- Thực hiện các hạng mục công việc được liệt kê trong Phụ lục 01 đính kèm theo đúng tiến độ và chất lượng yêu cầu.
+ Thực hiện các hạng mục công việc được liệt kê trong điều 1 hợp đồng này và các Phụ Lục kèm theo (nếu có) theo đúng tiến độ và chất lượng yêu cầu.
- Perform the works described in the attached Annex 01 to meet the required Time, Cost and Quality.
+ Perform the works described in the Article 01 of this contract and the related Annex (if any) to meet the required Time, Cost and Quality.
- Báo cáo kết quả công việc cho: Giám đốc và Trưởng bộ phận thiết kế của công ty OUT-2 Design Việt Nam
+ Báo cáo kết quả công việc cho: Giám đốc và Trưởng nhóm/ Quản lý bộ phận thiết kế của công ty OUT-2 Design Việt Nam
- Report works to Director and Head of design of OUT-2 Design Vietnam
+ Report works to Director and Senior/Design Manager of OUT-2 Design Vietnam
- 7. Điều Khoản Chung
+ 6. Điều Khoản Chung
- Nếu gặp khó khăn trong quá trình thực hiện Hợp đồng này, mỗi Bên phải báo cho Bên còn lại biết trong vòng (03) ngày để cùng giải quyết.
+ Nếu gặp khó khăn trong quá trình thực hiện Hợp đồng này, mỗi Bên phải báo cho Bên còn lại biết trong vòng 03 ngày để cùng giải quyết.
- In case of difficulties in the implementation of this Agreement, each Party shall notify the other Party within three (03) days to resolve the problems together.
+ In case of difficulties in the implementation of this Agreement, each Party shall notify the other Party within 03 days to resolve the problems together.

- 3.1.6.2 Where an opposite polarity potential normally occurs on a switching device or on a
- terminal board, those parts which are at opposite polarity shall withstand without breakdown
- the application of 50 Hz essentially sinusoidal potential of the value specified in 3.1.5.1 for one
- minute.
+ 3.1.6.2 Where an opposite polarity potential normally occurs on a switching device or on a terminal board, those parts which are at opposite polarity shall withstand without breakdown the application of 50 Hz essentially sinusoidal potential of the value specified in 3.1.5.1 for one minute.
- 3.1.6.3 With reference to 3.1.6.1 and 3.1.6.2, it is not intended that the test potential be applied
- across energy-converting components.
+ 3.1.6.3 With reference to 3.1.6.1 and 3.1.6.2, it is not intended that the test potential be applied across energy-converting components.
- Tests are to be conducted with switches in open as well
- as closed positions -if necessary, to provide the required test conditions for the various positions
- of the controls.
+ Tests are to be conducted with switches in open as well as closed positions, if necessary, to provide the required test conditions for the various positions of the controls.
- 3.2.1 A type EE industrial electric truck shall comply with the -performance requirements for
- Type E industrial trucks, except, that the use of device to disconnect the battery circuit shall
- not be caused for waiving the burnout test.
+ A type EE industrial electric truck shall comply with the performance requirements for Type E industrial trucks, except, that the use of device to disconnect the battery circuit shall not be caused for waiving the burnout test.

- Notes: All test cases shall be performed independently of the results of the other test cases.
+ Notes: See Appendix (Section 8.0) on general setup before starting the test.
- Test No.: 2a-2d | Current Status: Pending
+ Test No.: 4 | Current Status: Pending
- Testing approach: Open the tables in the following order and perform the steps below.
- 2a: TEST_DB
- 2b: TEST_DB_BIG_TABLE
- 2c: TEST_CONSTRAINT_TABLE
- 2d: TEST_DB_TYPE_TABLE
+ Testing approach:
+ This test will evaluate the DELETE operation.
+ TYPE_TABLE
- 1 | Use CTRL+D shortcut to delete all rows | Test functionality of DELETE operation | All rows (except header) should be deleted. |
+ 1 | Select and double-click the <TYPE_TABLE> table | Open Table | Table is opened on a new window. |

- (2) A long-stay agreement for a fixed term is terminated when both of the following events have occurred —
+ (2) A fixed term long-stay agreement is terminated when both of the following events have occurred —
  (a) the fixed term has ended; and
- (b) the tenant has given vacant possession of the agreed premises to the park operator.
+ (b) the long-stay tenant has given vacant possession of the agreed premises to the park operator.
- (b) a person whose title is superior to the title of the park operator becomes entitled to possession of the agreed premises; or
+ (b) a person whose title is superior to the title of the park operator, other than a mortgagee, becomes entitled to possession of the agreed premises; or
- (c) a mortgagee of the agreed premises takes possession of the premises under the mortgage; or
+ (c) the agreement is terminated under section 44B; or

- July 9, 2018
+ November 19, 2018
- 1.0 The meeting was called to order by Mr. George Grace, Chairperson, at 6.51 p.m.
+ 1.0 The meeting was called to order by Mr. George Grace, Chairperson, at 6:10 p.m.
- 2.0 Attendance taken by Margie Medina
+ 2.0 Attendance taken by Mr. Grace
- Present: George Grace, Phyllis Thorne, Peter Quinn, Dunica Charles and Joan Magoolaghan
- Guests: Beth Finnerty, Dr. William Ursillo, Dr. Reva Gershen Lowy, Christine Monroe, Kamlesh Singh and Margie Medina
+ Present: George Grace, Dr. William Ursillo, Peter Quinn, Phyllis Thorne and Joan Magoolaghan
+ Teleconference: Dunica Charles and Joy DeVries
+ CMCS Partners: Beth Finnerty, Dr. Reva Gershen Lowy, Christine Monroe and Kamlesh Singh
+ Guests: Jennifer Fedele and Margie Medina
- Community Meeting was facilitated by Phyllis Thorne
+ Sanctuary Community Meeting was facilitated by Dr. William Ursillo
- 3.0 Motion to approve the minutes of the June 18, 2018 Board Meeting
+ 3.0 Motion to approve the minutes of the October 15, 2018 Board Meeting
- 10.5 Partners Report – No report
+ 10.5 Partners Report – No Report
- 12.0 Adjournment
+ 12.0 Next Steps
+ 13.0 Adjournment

++++++++++++++++++++

Write out every line from the records above, word for word.

## [Reply to the exercise]
- Thực hiện các hạng mục công việc được liệt kê trong Phụ lục 01 đính kèm theo đúng tiến độ và chất lượng yêu cầu.
+ Thực hiện các hạng mục công việc được liệt kê trong điều 1 hợp đồng này và các Phụ Lục kèm theo (nếu có) theo đúng tiến độ và chất lượng yêu cầu.
- Perform the works described in the attached Annex 01 to meet the required Time, Cost and Quality.
+ Perform the works described in the Article 01 of this contract and the related Annex (if any) to meet the required Time, Cost and Quality.
- Báo cáo kết quả công việc cho: Giám đốc và Trưởng bộ phận thiết kế của công ty OUT-2 Design Việt Nam
+ Báo cáo kết quả công việc cho: Giám đốc và Trưởng nhóm/ Quản lý bộ phận thiết kế của công ty OUT-2 Design Việt Nam
- Report works to Director and Head of design of OUT-2 Design Vietnam
+ Report works to Director and Senior/Design Manager of OUT-2 Design Vietnam
- 7. Điều Khoản Chung
+ 6. Điều Khoản Chung
- Nếu gặp khó khăn trong quá trình thực hiện Hợp đồng này, mỗi Bên phải báo cho Bên còn lại biết trong vòng (03) ngày để cùng giải quyết.
+ Nếu gặp khó khăn trong quá trình thực hiện Hợp đồng này, mỗi Bên phải báo cho Bên còn lại biết trong vòng 03 ngày để cùng giải quyết.
- In case of difficulties in the implementation of this Agreement, each Party shall notify the other Party within three (03) days to resolve the problems together.
+ In case of difficulties in the implementation of this Agreement, each Party shall notify the other Party within 03 days to resolve the problems together.

- 3.1.6.2 Where an opposite polarity potential normally occurs on a switching device or on a
- terminal board, those parts which are at opposite polarity shall withstand without breakdown
- the application of 50 Hz essentially sinusoidal potential of the value specified in 3.1.5.1 for one
- minute.
+ 3.1.6.2 Where an opposite polarity potential normally occurs on a switching device or on a terminal board, those parts which are at opposite polarity shall withstand without breakdown the application of 50 Hz essentially sinusoidal potential of the value specified in 3.1.5.1 for one minute.
- 3.1.6.3 With reference to 3.1.6.1 and 3.1.6.2, it is not intended that the test potential be applied
- across energy-converting components.
+ 3.1.6.3 With reference to 3.1.6.1 and 3.1.6.2, it is not intended that the test potential be applied across energy-converting components.
- Tests are to be conducted with switches in open as well
- as closed positions -if necessary, to provide the required test conditions for the various positions
- of the controls.
+ Tests are to be conducted with switches in open as well as closed positions, if necessary, to provide the required test conditions for the various positions of the controls.
- 3.2.1 A type EE industrial electric truck shall comply with the -performance requirements for
- Type E industrial trucks, except, that the use of device to disconnect the battery circuit shall
- not be caused for waiving the burnout test.
+ A type EE industrial electric truck shall comply with the performance requirements for Type E industrial trucks, except, that the use of device to disconnect the battery circuit shall not be caused for waiving the burnout test.

- Notes: All test cases shall be performed independently of the results of the other test cases.
+ Notes: See Appendix (Section 8.0) on general setup before starting the test.
- Test No.: 2a-2d | Current Status: Pending
+ Test No.: 4 | Current Status: Pending
- Testing approach: Open the tables in the following order and perform the steps below.
- 2a: TEST_DB
- 2b: TEST_DB_BIG_TABLE
- 2c: TEST_CONSTRAINT_TABLE
- 2d: TEST_DB_TYPE_TABLE
+ Testing approach:
+ This test will evaluate the DELETE operation.
+ TYPE_TABLE
- 1 | Use CTRL+D shortcut to delete all rows | Test functionality of DELETE operation | All rows (except header) should be deleted. |
+ 1 | Select and double-click the <TYPE_TABLE> table | Open Table | Table is opened on a new window. |

- (2) A long-stay agreement for a fixed term is terminated when both of the following events have occurred —
+ (2) A fixed term long-stay agreement is terminated when both of the following events have occurred —
  (a) the fixed term has ended; and
- (b) the tenant has given vacant possession of the agreed premises to the park operator.
+ (b) the long-stay tenant has given vacant possession of the agreed premises to the park operator.
- (b) a person whose title is superior to the title of the park operator becomes entitled to possession of the agreed premises; or
+ (b) a person whose title is superior to the title of the park operator, other than a mortgagee, becomes entitled to possession of the agreed premises; or
- (c) a mortgagee of the agreed premises takes possession of the premises under the mortgage; or
+ (c) the agreement is terminated under section 44B; or

- July 9, 2018
+ November 19, 2018
- 1.0 The meeting was called to order by Mr. George Grace, Chairperson, at 6.51 p.m.
+ 1.0 The meeting was called to order by Mr. George Grace, Chairperson, at 6:10 p.m.
- 2.0 Attendance taken by Margie Medina
+ 2.0 Attendance taken by Mr. Grace
- Present: George Grace, Phyllis Thorne, Peter Quinn, Dunica Charles and Joan Magoolaghan
- Guests: Beth Finnerty, Dr. William Ursillo, Dr. Reva Gershen Lowy, Christine Monroe, Kamlesh Singh and Margie Medina
+ Present: George Grace, Dr. William Ursillo, Peter Quinn, Phyllis Thorne and Joan Magoolaghan
+ Teleconference: Dunica Charles and Joy DeVries
+ CMCS Partners: Beth Finnerty, Dr. Reva Gershen Lowy, Christine Monroe and Kamlesh Singh
+ Guests: Jennifer Fedele and Margie Medina
- Community Meeting was facilitated by Phyllis Thorne
+ Sanctuary Community Meeting was facilitated by Dr. William Ursillo
- 3.0 Motion to approve the minutes of the June 18, 2018 Board Meeting
+ 3.0 Motion to approve the minutes of the October 15, 2018 Board Meeting
- 10.5 Partners Report – No report
+ 10.5 Partners Report – No Report
- 12.0 Adjournment
+ 12.0 Next Steps
+ 13.0 Adjournment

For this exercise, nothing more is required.